Cleaning the Adult Dataset

05 Oct 2019

1. Read Data from Adult Dataset

Original dataset downloaded from: https://archive.ics.uci.edu/ml/datasets/Adult

import pandas as pd
import numpy as np

adult_data_path = 'raw_adult/adult.data'
adult_test_path = 'raw_adult/adult.test'
cols = ['age','workclass','fnlwgt','education','education-num','marital-status',
        'occupation','relationship','race','sex','capital-gain', 'capital-loss',
        'hours-per-week', 'native-country','compensation']
a = (pd.read_csv(adult_data_path,
                 names=cols,
                 sep=', ',
                 engine='python')
     .append(pd.read_csv(adult_test_path,
                         skiprows=1,
                         names=cols,
                         sep=', ',
                         engine='python')))
print(a.shape)
a.head()

(48842, 15)

	age	workclass	fnlwgt	education	education-num	marital-status	occupation	relationship	race	sex	capital-gain	hours-per-week	native-country	compensation
0	39	State-gov	77516	Bachelors	13	Never-married	Adm-clerical	Not-in-family	White	Male	2174	40	United-States	<=50K
1	50	Self-emp-not-inc	83311	Bachelors	13	Married-civ-spouse	Exec-managerial	Husband	White	Male	0	13	United-States	<=50K
2	38	Private	215646	HS-grad	9	Divorced	Handlers-cleaners	Not-in-family	White	Male	0	40	United-States	<=50K
3	53	Private	234721	11th	7	Married-civ-spouse	Handlers-cleaners	Husband	Black	Male	0	40	United-States	<=50K
4	28	Private	338409	Bachelors	13	Married-civ-spouse	Prof-specialty	Wife	Black	Female	0	40	Cuba	<=50K

2. Clean Data

a = a.replace({'<=50K.' : '<=50K',
               '>50K.'  : '>50K'})

Drop entries where workclass and occupation are unknown, and where workclass is Without-pay.
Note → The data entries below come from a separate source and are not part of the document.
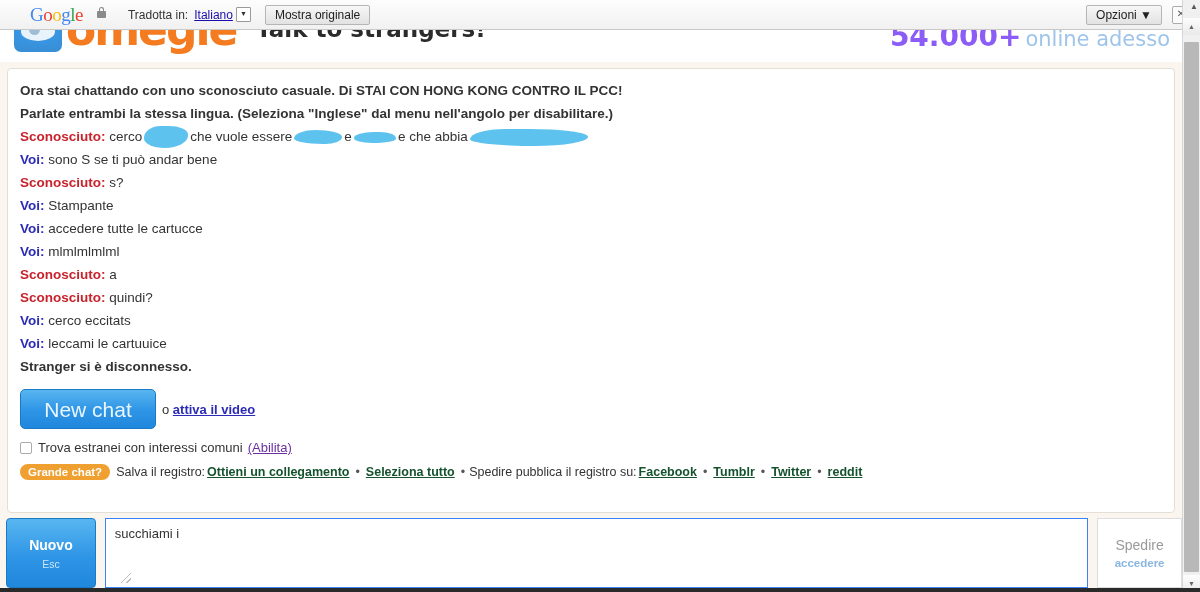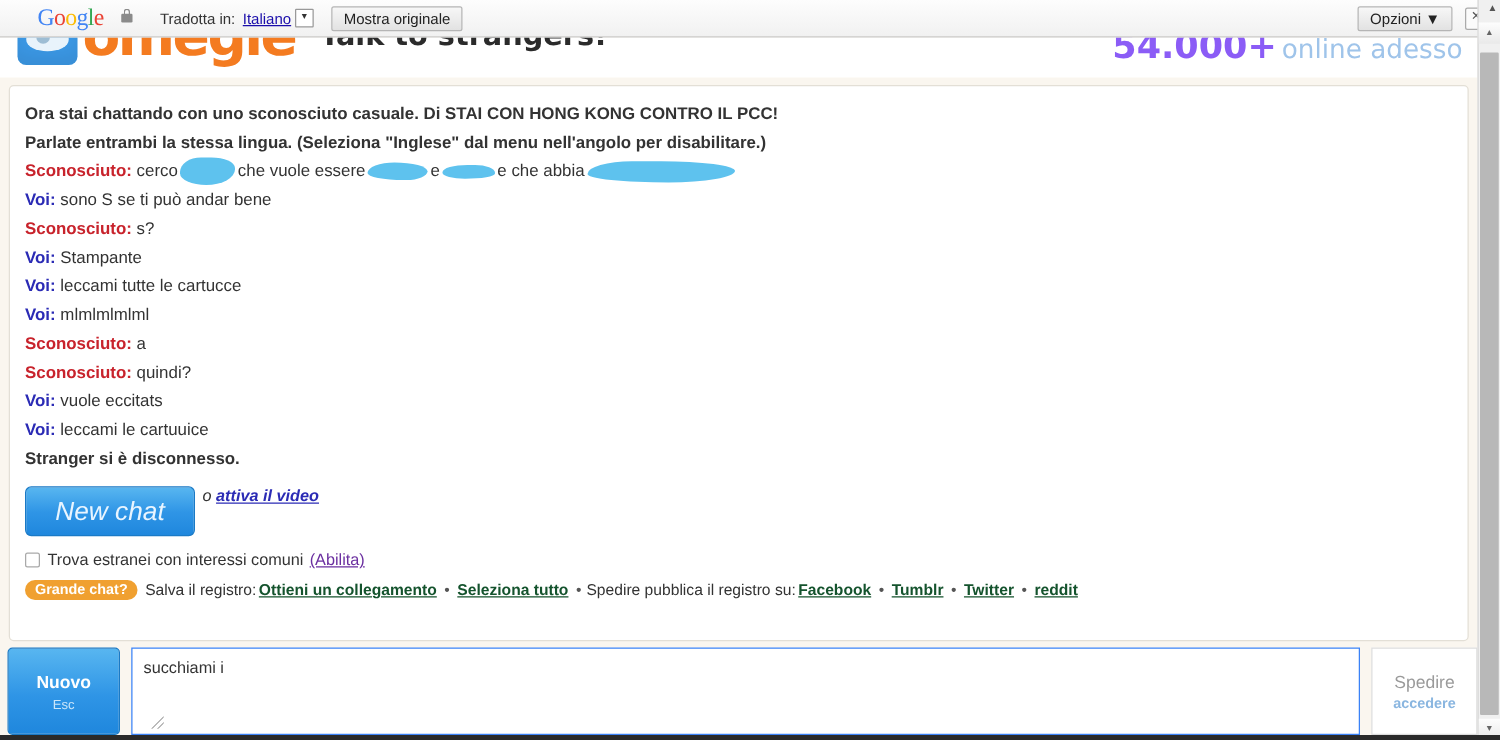"leccami tutte le cartucce" span { text: leccami -> accedere }
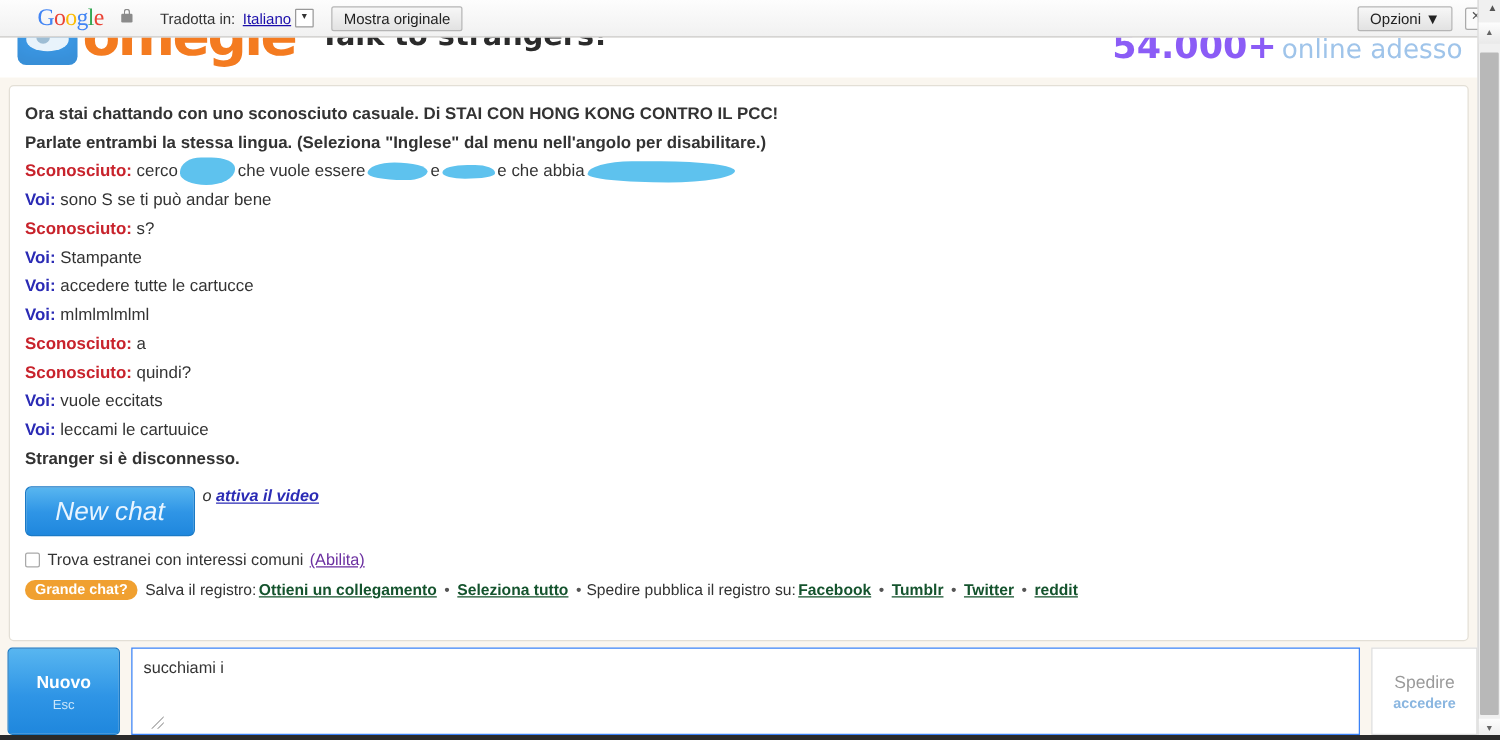"vuole eccitats" span { text: vuole -> cerco }
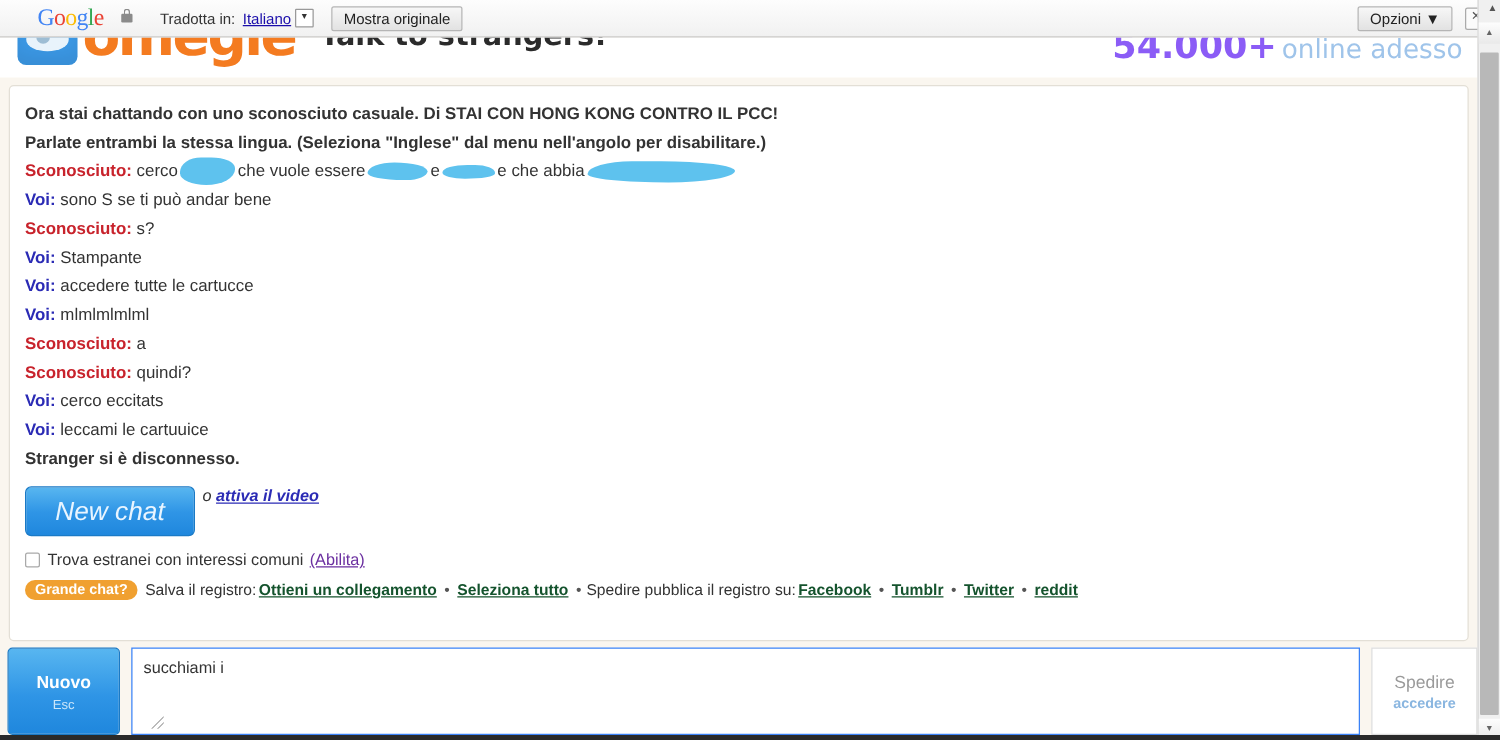"New chat" #newchat-row { align-items: flex-start -> center; font-style: italic -> none }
a = (a[(a['workclass']!='?')&
       (a['occupation']!='?')&
       (a['workclass']!='Without-pay')]
     .reset_index(drop=True))
a['idx'] = a.index

Map the very small Armed-Forces category of occupation to Protective-serv.

a.loc[a['occupation']=='Armed-Forces','occupation'] = 'Protective-serv'

Map Ages, Education, Workclass, and Weekly-Hours to smaller category set.

a.loc[a['workclass'].isin(['State-gov', 'Federal-gov', 'Local-gov']), 
      'employment-type'] = 'Government'
a.loc[a['workclass'].isin(['Self-emp-not-inc', 'Self-emp-inc']),      
      'employment-type'] = 'Self-Employed'
a.loc[a['workclass'].isin(['Private']),                               
      'employment-type'] = 'Privately-Employed'
a['employment-type'].unique()

array(['Government', 'Self-Employed', 'Privately-Employed'], dtype=object)

a.loc[a['education-num'] <= 8,          'education'] = 'Less than High School'
a.loc[a['education-num'].isin([ 9,10]), 'education'] = 'High School'
a.loc[a['education-num'].isin([11,12]), 'education'] = 'Associates'
a.loc[a['education-num'].isin([13]),    'education'] = 'Bachelors'
a.loc[a['education-num'].isin([14]),    'education'] = 'Masters'
a.loc[a['education-num'].isin([15,16]), 'education'] = 'PhD/Professional'
a['education'].unique()

array(['Bachelors', 'High School', 'Less than High School', 'Masters',
       'Associates', 'PhD/Professional'], dtype=object)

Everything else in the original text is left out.